7. The hydropower system according to claim 1, further comprising a second power generation device as claimed in claim 1 and a second tank beneath the outlet of the second power generation device and above the first power generation device; wherein the second tank has a tank outlet on a bottom side above the inlet of the first power generation device; the pipe is extended from the pumping element above the second power generation device; and the pipe outlet of the pipe is above the inlet of the second power generation device.
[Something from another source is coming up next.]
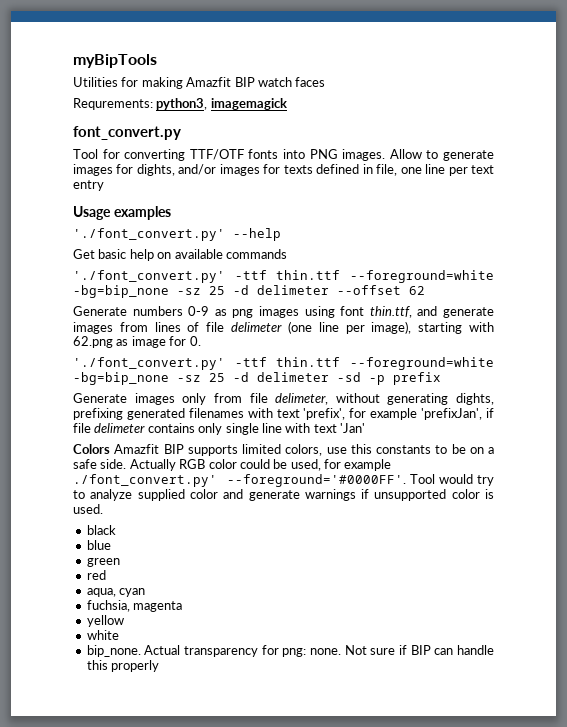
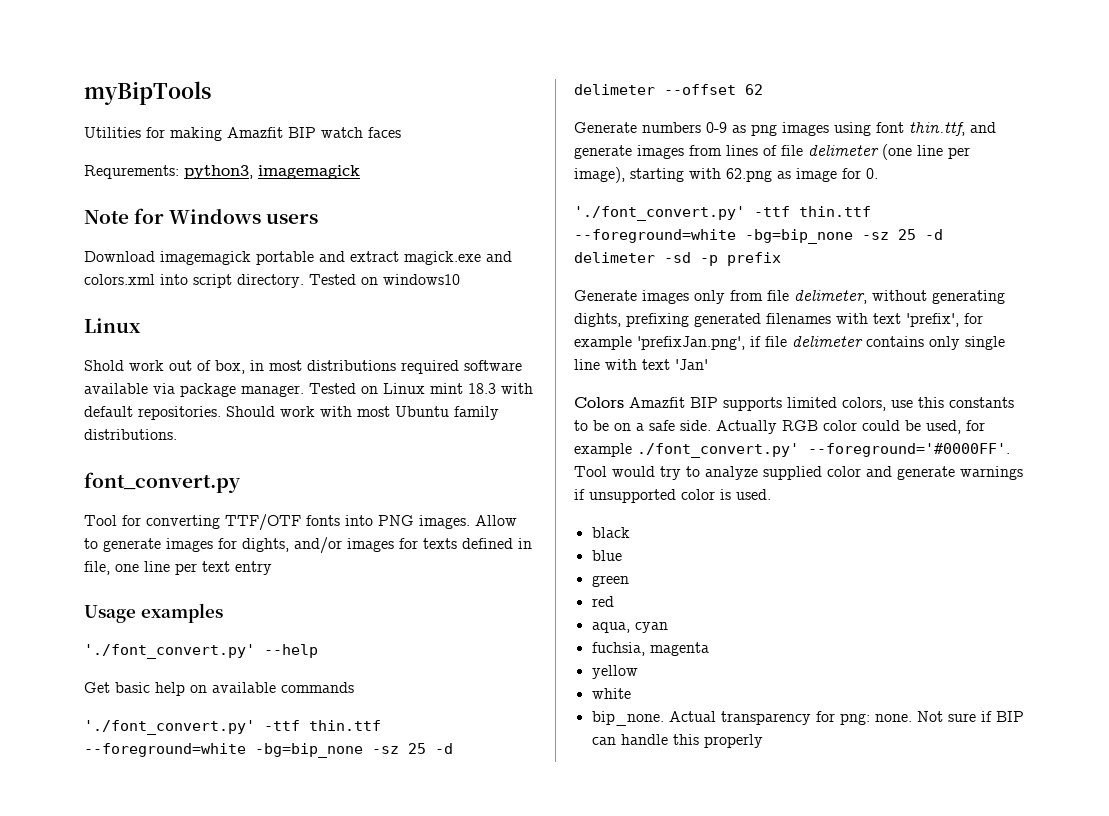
(287, 104) none -> [84,208,319,224] [84,251,512,265] [84,274,460,288] [84,318,141,333] [84,360,522,374] [84,383,533,397] [84,406,499,420] [84,429,177,440] // Note for Windows users // Download imagemagick portable and extract magick.exe and colors.xml into script directory. Tested on windows10 // Linux // Shold work out of box, in most distributions required software available via package manager. Tested on Linux mint 18.3 with default repositories. Should work with most Ubuntu family distributions.
[421,408,483,420] 'prefixJan', -> [637,336,745,350] 'prefixJan.png',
8. The hydropower system according to claim 2, further comprising a second power generation device as claimed in claim 1 and a second tank beneath the outlet of the second power generation device and above the first power generation device; wherein the second tank has a tank outlet on a bottom side above the inlet of the first power generation device; the pipe is extended from the pumping element above the second power generation device; and the pipe outlet of the pipe is above the inlet of the second power generation device.

9. The hydropower system according to claim 3, further comprising a second power generation device as claimed in claim 1 and a second tank beneath the outlet of the second power generation device and above the first power generation device; wherein the second tank has a tank outlet on a bottom side above the inlet of the first power generation device; the pipe is extended from the pumping element above the second power generation device; and the pipe outlet of the pipe is above the inlet of the second power generation device.